According to the annual report, the PBGC now insures the pensions of 44.1 million workers and retirees, with 34.2 million in single-employer plans and 9.9 million in multi-employer plans. For its single-employer plans, which make up the lion’s share of the agency’s assets, the assets were marked at $56.47 billion and the liabilities at $79.246 billion. For multi-employer plans, assets were $1.16 billion and liabilities came in at $1.495 billion for 2005.

In 2005, companies terminated 120 defined benefit plans, and the PBGC saw an 82% spike in the number of participants, bringing the total to 269,000 for the year, according to the annual report.

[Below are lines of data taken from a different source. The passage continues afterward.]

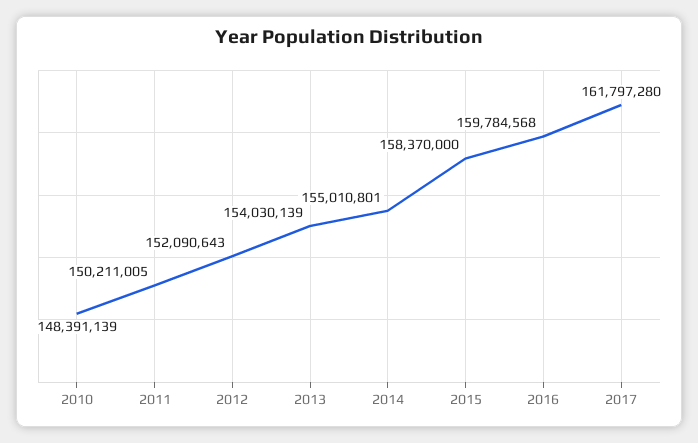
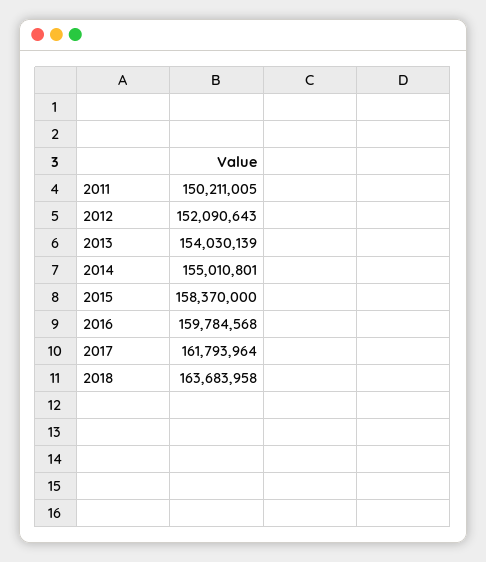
2010: 148391139 -> none
2017: 161797280 -> 161793964
2018: none -> 163683958

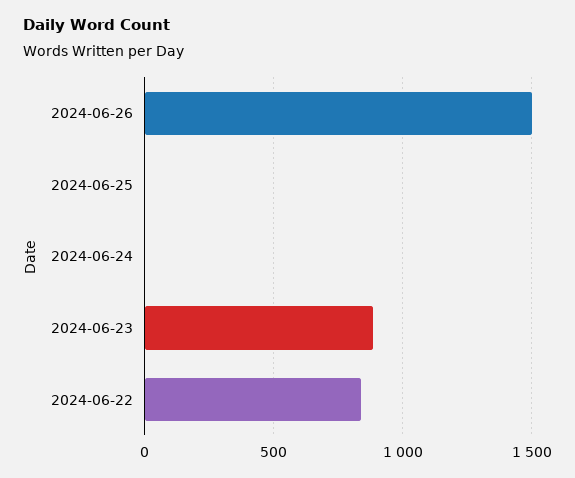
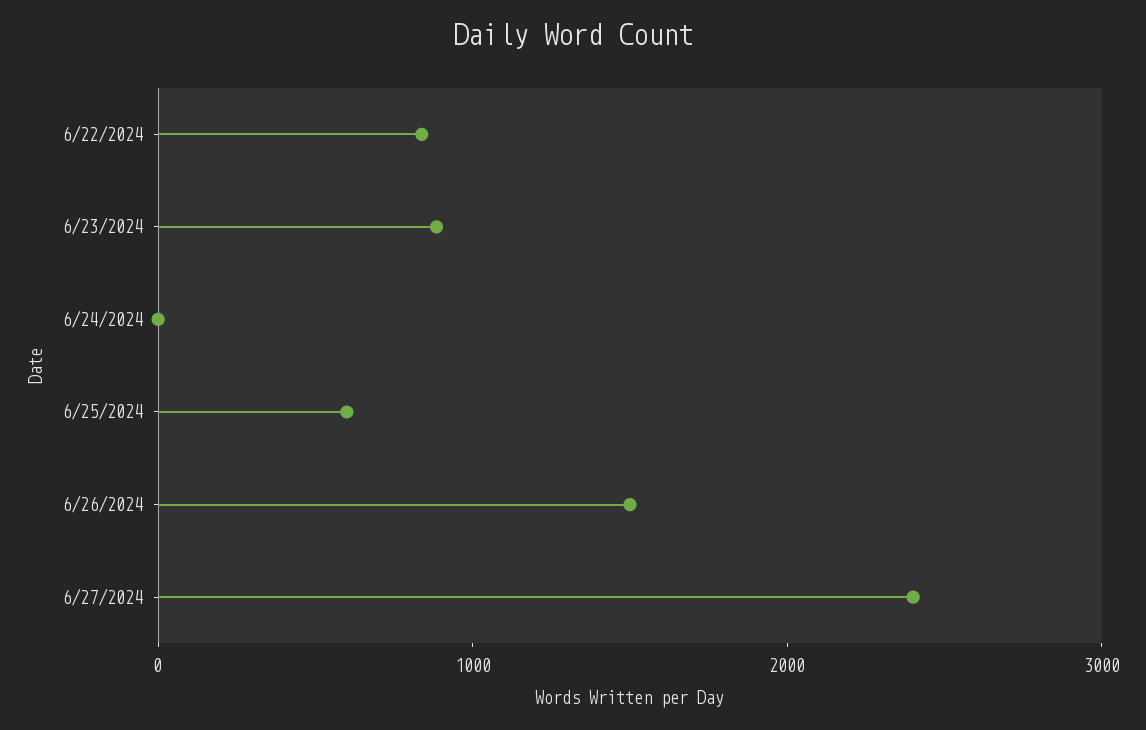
2024-06-25: 0 -> 600
6/27/2024: none -> 2400

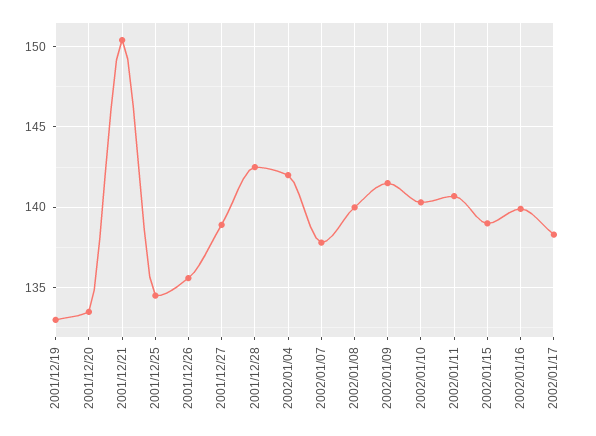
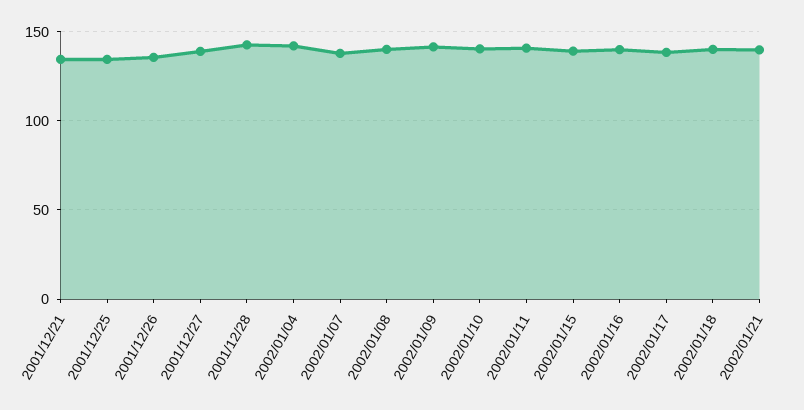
2001/12/19: 133 -> none
2001/12/20: 133.5 -> none
2001/12/21: 150.5 -> 135
2002/01/18: none -> 140
2002/01/21: none -> 140

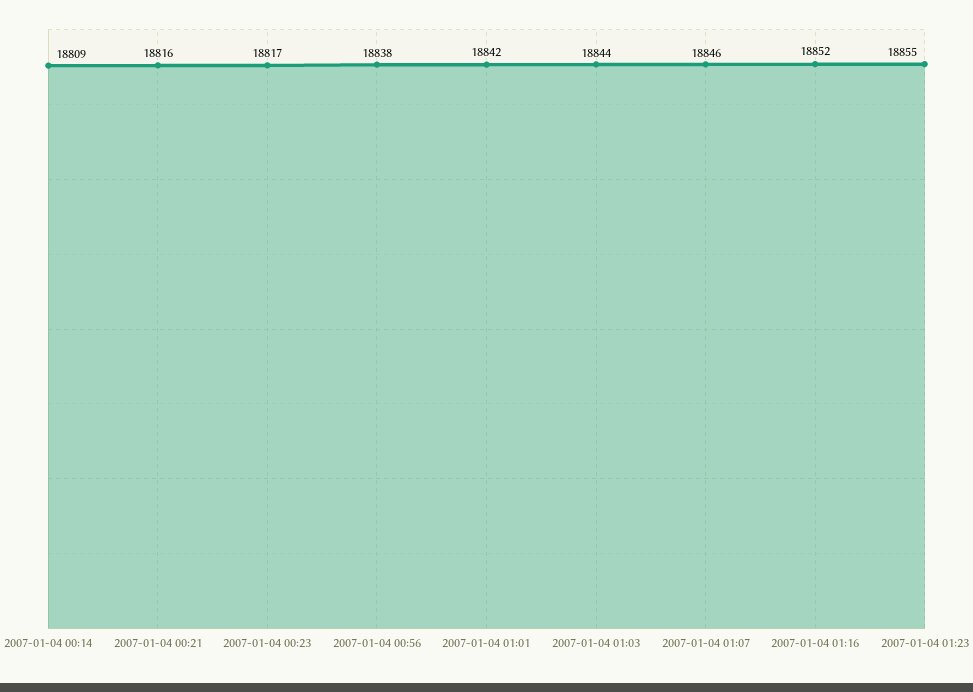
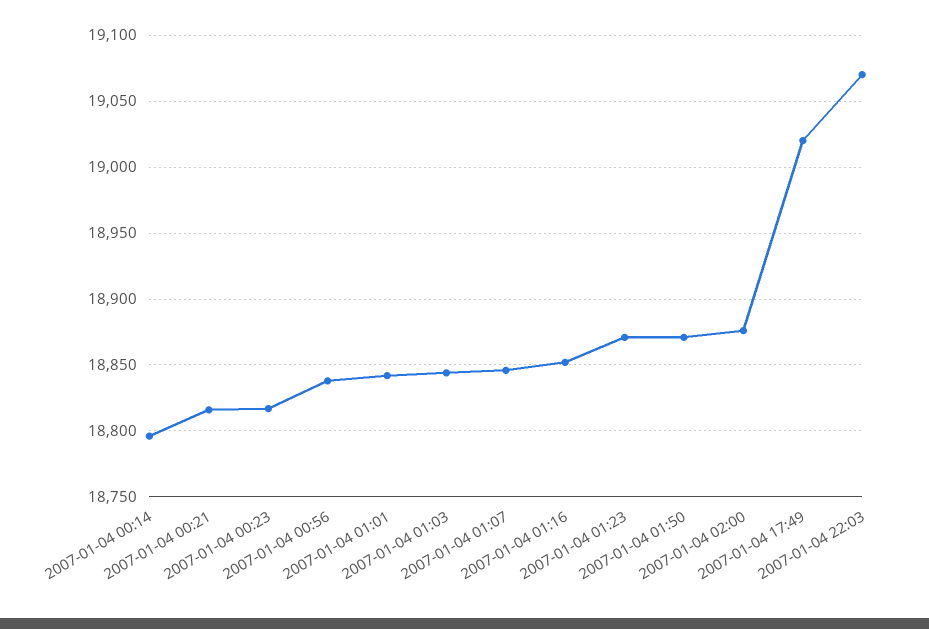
2007-01-04 00:14: 18809 -> 18795
2007-01-04 01:23: 18855 -> 18870
2007-01-04 01:50: none -> 18870
2007-01-04 02:00: none -> 18875
2007-01-04 17:49: none -> 19020
2007-01-04 22:03: none -> 19070

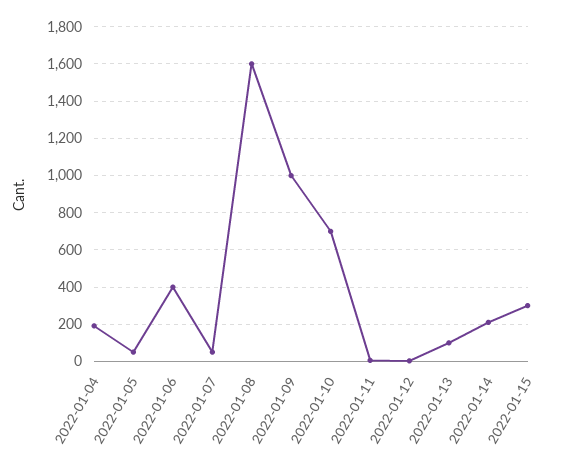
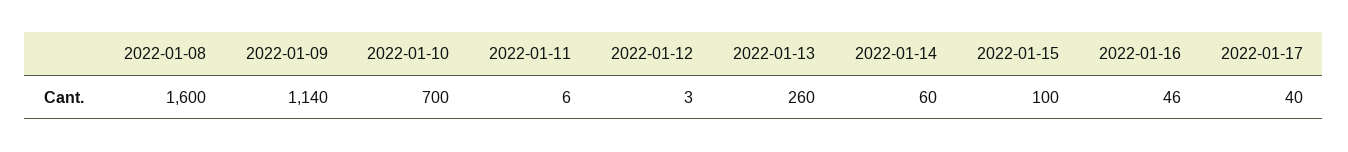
2022-01-04: 200 -> none
2022-01-05: 50 -> none
2022-01-06: 400 -> none
2022-01-07: 50 -> none
2022-01-09: 1000 -> 1140
2022-01-13: 100 -> 260
2022-01-14: 200 -> 60
2022-01-15: 300 -> 100
2022-01-16: none -> 46
2022-01-17: none -> 40

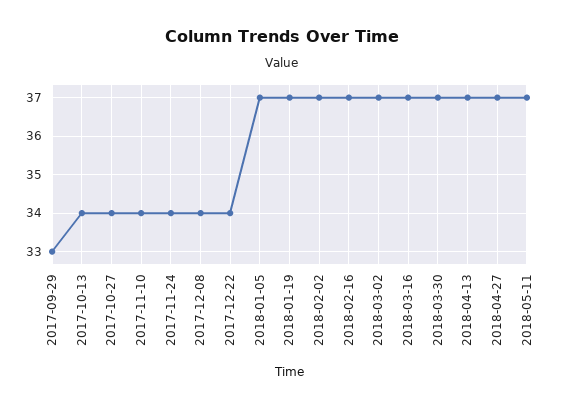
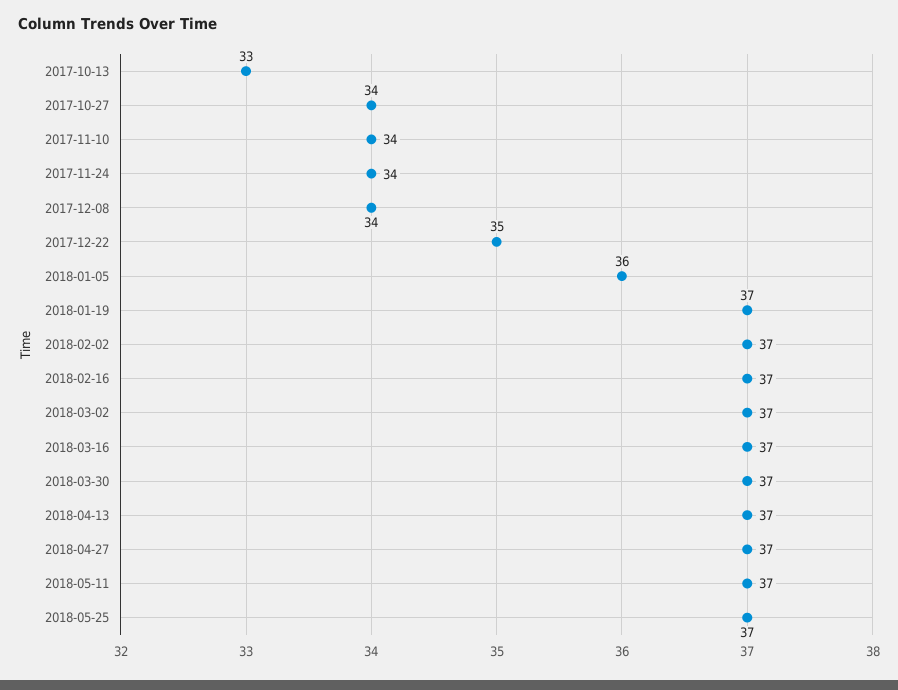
2017-09-29: 33 -> none
2017-10-13: 34 -> 33
2017-12-22: 34 -> 35
2018-01-05: 37 -> 36
2018-05-25: none -> 37

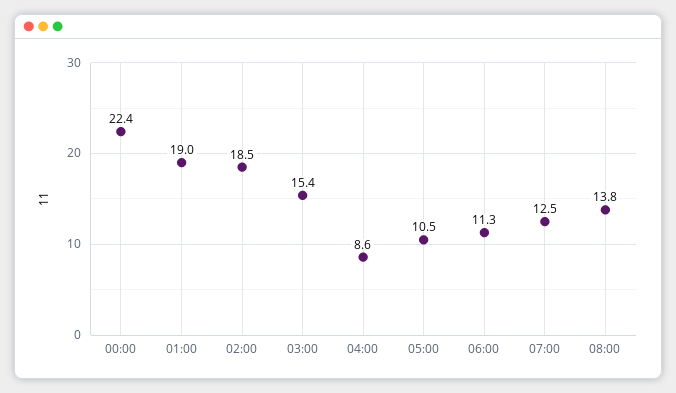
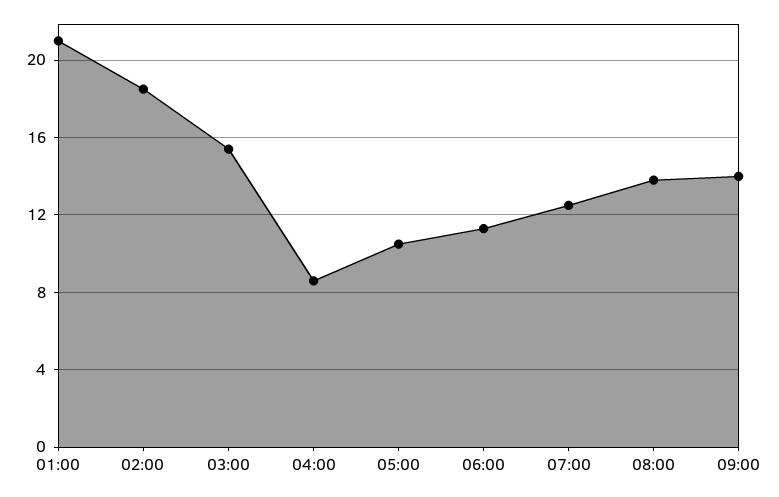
00:00: 22.4 -> none
01:00: 19 -> 21
09:00: none -> 14

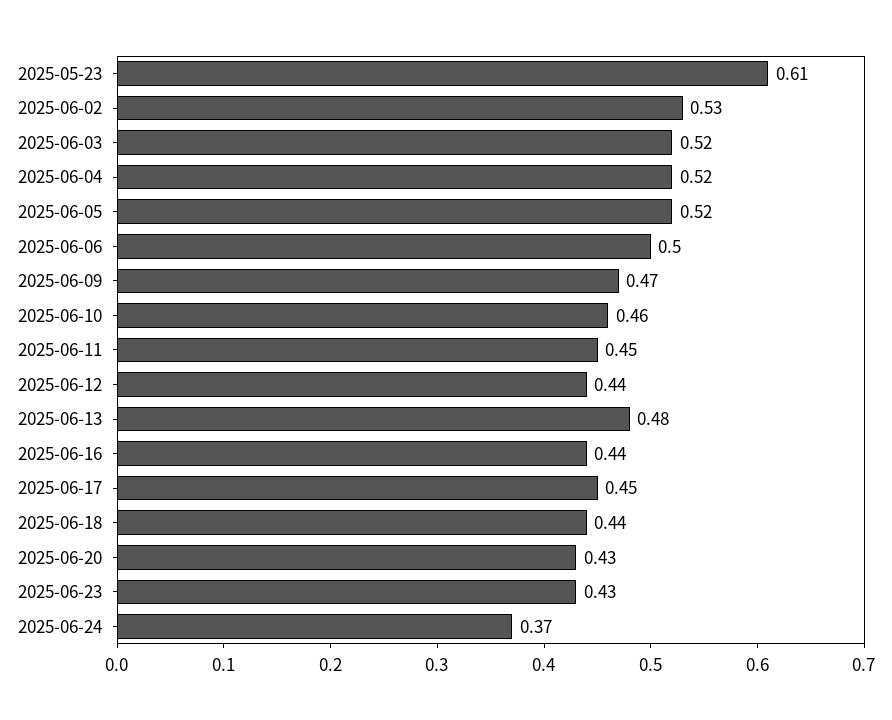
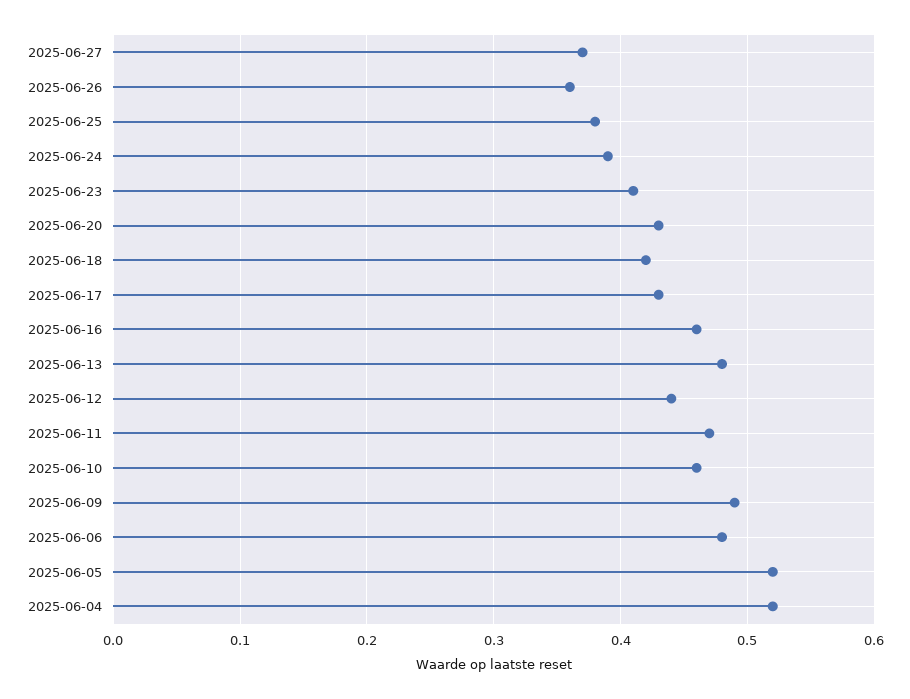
2025-05-23: 0.61 -> none
2025-06-02: 0.53 -> none
2025-06-03: 0.52 -> none
2025-06-06: 0.5 -> 0.48
2025-06-09: 0.47 -> 0.49
2025-06-11: 0.45 -> 0.47
2025-06-16: 0.44 -> 0.46
2025-06-17: 0.45 -> 0.43
2025-06-18: 0.44 -> 0.42
2025-06-23: 0.43 -> 0.41
2025-06-24: 0.37 -> 0.39
2025-06-27: none -> 0.37
2025-06-26: none -> 0.36
2025-06-25: none -> 0.38

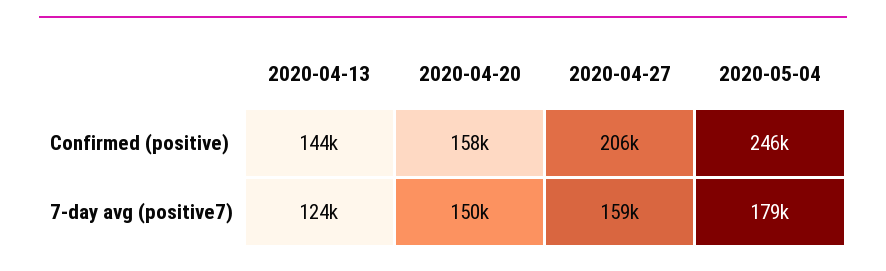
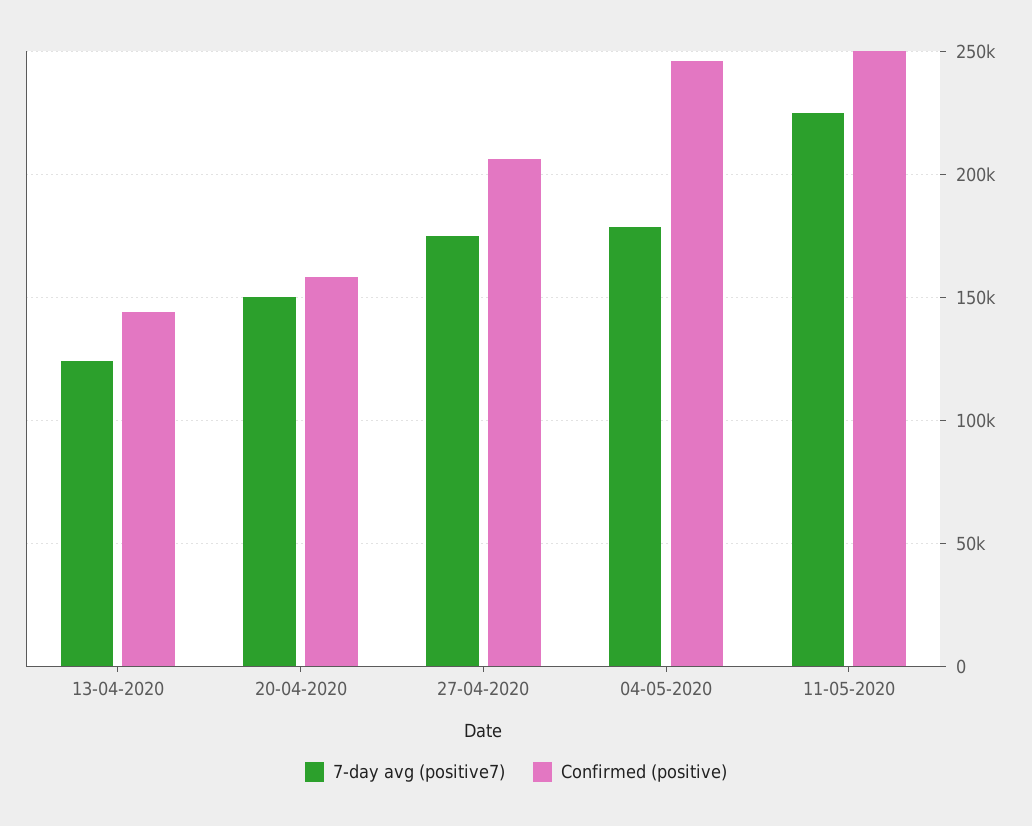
7-day avg (positive7), 2020-04-27: 159000 -> 175000
7-day avg (positive7), 11-05-2020: none -> 225000
Confirmed (positive), 11-05-2020: none -> 250000

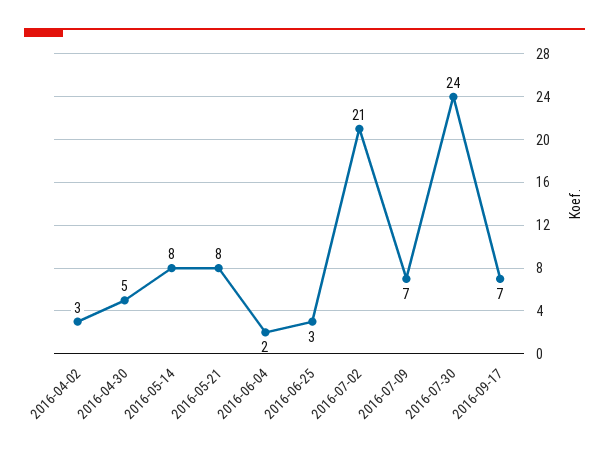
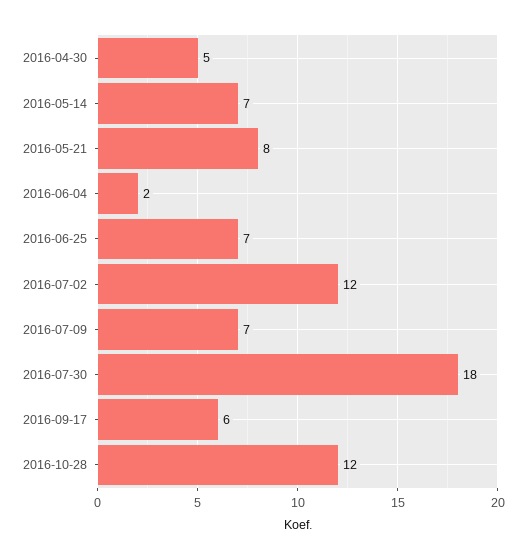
2016-04-02: 3 -> none
2016-05-14: 8 -> 7
2016-06-25: 3 -> 7
2016-07-02: 21 -> 12
2016-07-30: 24 -> 18
2016-09-17: 7 -> 6
2016-10-28: none -> 12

According to the report, the single-employer plans had a shortfall of $22.8 billion in 2005. The agency predicts that median claims over the next 10 years will amount to $1.4 billion per year, and the average claims are predicted to be higher at $1.7 billion per year.

The PBGC does not predict much of a fluctuation in the deficit for single-employer plans from 2005 to 2015, in which it forecasts a median deficit of $21.8 billion and an average deficit of $23.8 billion. Part of the reason that the PBGC expects the deficit to drop by 2015 is because it increased the premiums companies must pay for their plans to be insured from $19 to $30 per participant (See  Senate Approves PBGC Premium Hike ).

According to the Executive Director’s section in the annual report, Belt, who stepped down in June, wrote that he thought the most “dramatic event of the year was United Airlines’ decision to turn its pension plans over to the PBGC, resulting in the largest corporate pension default in US history.” The airline was underfunded by about $10 billion, and retirees and workers forfeited more than $3 billion in earned pension benefits as a result.

The agency also absorbed the DB plans of Aloha Airlines in April (See PBGC To Absorb $117M of Aloha Airlines Pension Shortfall ). 

While some groups have lamented that the agency’s ability to take on more plans is nearing saturation (See PBGC Financial Status Still Dire ), others like the American Benefits Council have argued that such a dismal forecast is overblown (See Report Says PBGC’s Crisis is Overblown).